Look at the green line in Figure 2, 2004-present.
The increase in age for first time awardees is also likely related to a reduced number of available independent positions, requiring extended or additional postdoctoral fellowships. The number of new positions has not kept pace with the rate at which young scientists are generated as each mentor produce several to tens of postdoctoral “offspring”. Perhaps being more stringent with regard to the number of Ph.D.s produced and proper guidance for those that possess the aptitude and willingness to pursue an academic career should be considered. Right now the emphasis on increasing or maintaining a certain level of new scientists seems out of place. Why should every effort be made to give a new investigator an advantage when they will soon be facing pay lines of less than 10 percent? Right now the model appears to be “let’s help establish the next generation of scientists, then we will pull the rug out from under them when they are mid-career scientists”. I am skeptical that such a system will ever be able to adjust training levels to a more sustainable level that matches the current economic realities of funding biological science in this country.

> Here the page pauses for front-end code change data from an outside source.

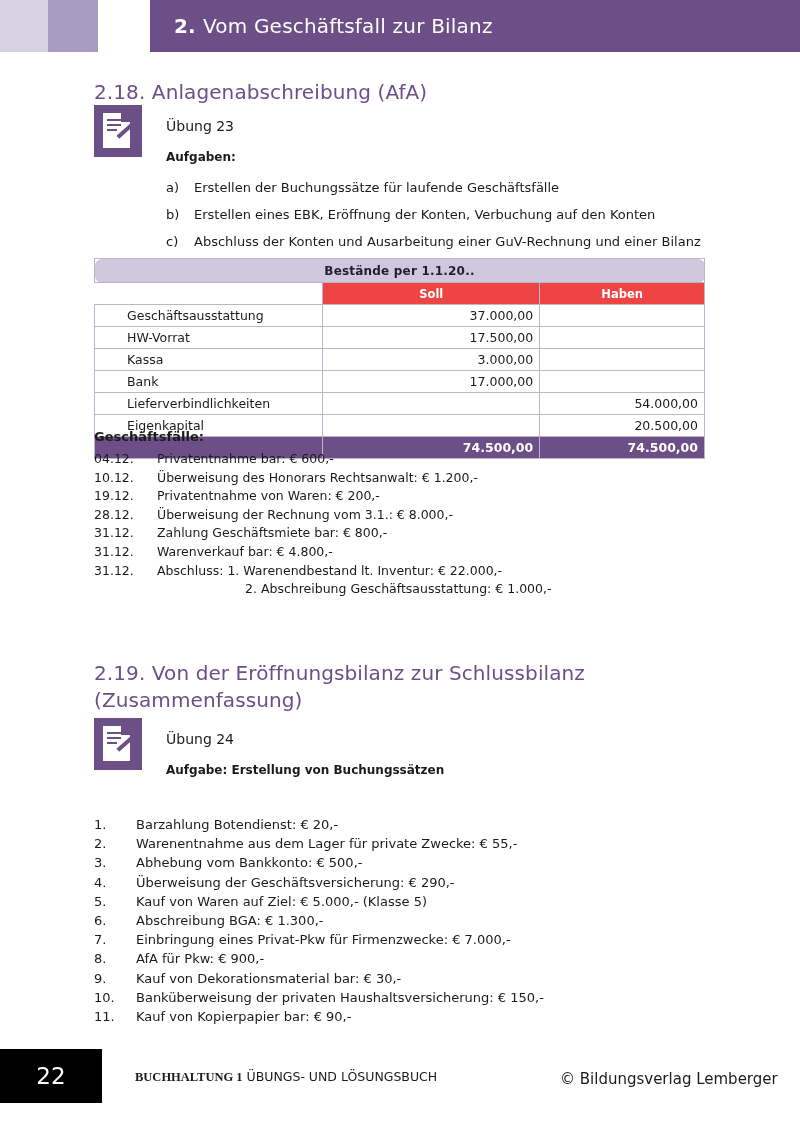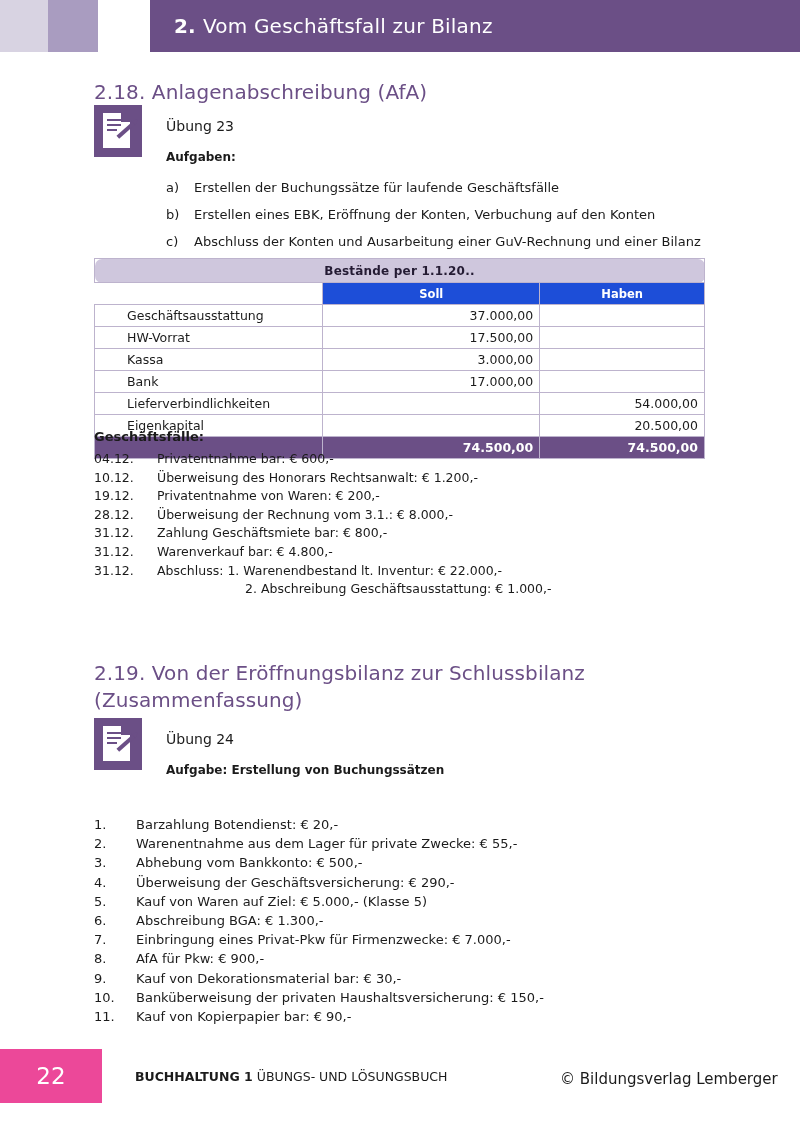"Soll" .tbl .head-row td { background: #1d4ed8 -> #ef4444 }
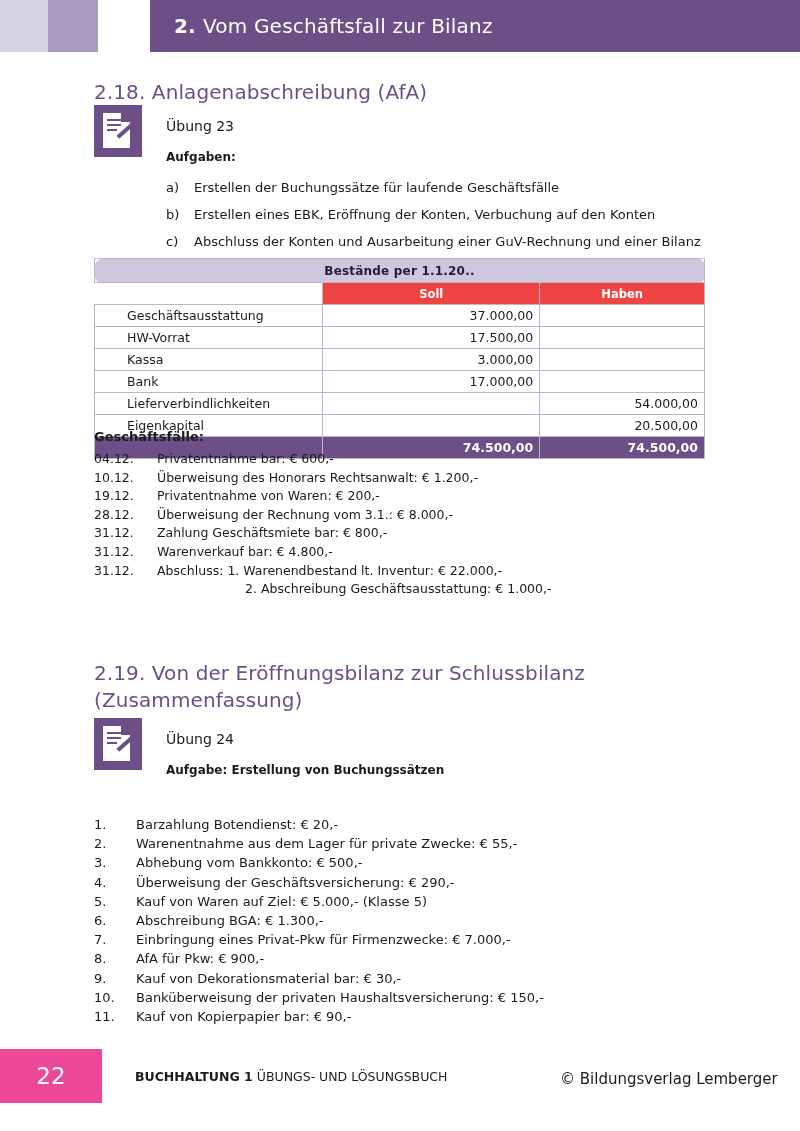"22" .foot-badge { background: #ec4899 -> #000000 }
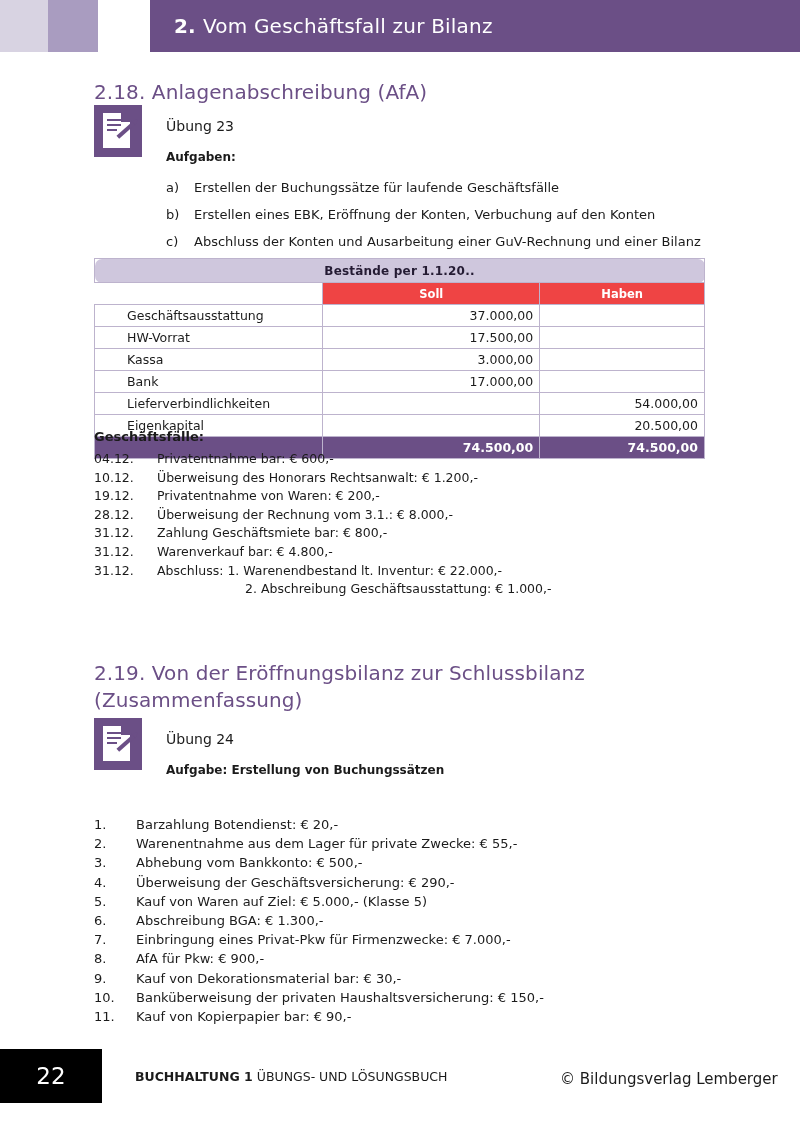"BUCHHALTUNG 1" .foot-text b { font-family: none -> Liberation Serif, serif }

This is so on the money. I think in some ways the hardest transition is not to first R01 (where the EIS categorization is of some help) but to first renewal when newer investigators are thrown to the sharks. The expectation that a junior researcher with one R01 can compete on a level playing field with a senior PI with 3-4 is just ludicrous, especially as some senior reviewers seem to take the view that a well-known senior PI should get funded even if they write a lousy grant because “they know what they are doing so will not waste the money” – I have seen this happen. The reality should be that senior PIs should be held to a higher standard than their junior colleagues. Finally, to say that a leveling off of age of first R01 is an improvement is ridiculous – we have to spend 10 to 12 years post-PhD to even have a shot at a successful grant, aand even that assumes that our own hard work and ideas are viewed as coming from us rather than our mentors (especially if we were recipients of training grants). The system is broken. At the very least, there should be an upper age limit on applications so that Faculty who should have retired 15 years ago are not taking funding away from junior PIs – maybe that way we wont have to wait until late middle age to have any chance at all! This site seems to be pure spin.
the hardest transition is not to first R01 (where the EIS categorization is of some help) but to first renewal when newer investigators are thrown to the sharks.
This is ridiculous. Those people have an interval of R01 level funding to generate data, publications, secure staff and to generally demonstrate accomplishment instead of the potential for accomplishment. They are enormously better off than newcomers, even with the ESI designation.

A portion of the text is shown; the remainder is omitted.